▶ **Your instructions**
Set down exactly, with nothing added, the lines from the one containing "deposit: 3947.62 -> 3160.00" through the end of the entries.
BEGIN
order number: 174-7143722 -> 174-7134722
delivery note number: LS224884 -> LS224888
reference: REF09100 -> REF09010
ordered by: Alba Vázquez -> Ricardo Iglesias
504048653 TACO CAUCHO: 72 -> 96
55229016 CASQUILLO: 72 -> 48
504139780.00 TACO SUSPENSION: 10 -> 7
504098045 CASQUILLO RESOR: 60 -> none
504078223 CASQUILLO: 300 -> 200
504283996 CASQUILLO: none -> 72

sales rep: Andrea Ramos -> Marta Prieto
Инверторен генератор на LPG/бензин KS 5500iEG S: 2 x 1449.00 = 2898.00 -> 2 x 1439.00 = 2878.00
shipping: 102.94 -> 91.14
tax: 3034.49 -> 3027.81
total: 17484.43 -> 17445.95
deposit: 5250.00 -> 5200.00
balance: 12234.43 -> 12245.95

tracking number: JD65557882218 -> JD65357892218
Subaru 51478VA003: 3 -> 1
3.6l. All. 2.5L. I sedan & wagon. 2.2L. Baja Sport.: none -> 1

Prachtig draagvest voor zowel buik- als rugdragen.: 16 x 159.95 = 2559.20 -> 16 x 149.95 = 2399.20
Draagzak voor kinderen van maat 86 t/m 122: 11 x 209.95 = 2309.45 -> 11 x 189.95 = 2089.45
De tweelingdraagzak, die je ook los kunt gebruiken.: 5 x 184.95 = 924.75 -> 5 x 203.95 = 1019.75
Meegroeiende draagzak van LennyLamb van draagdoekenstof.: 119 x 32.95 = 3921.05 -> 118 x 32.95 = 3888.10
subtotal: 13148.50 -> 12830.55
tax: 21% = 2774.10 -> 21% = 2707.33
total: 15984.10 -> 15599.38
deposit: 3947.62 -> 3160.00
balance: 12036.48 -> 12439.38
END
▶ **Response to the exercise**
deposit: 3947.62 -> 3160.00
balance: 12036.48 -> 12439.38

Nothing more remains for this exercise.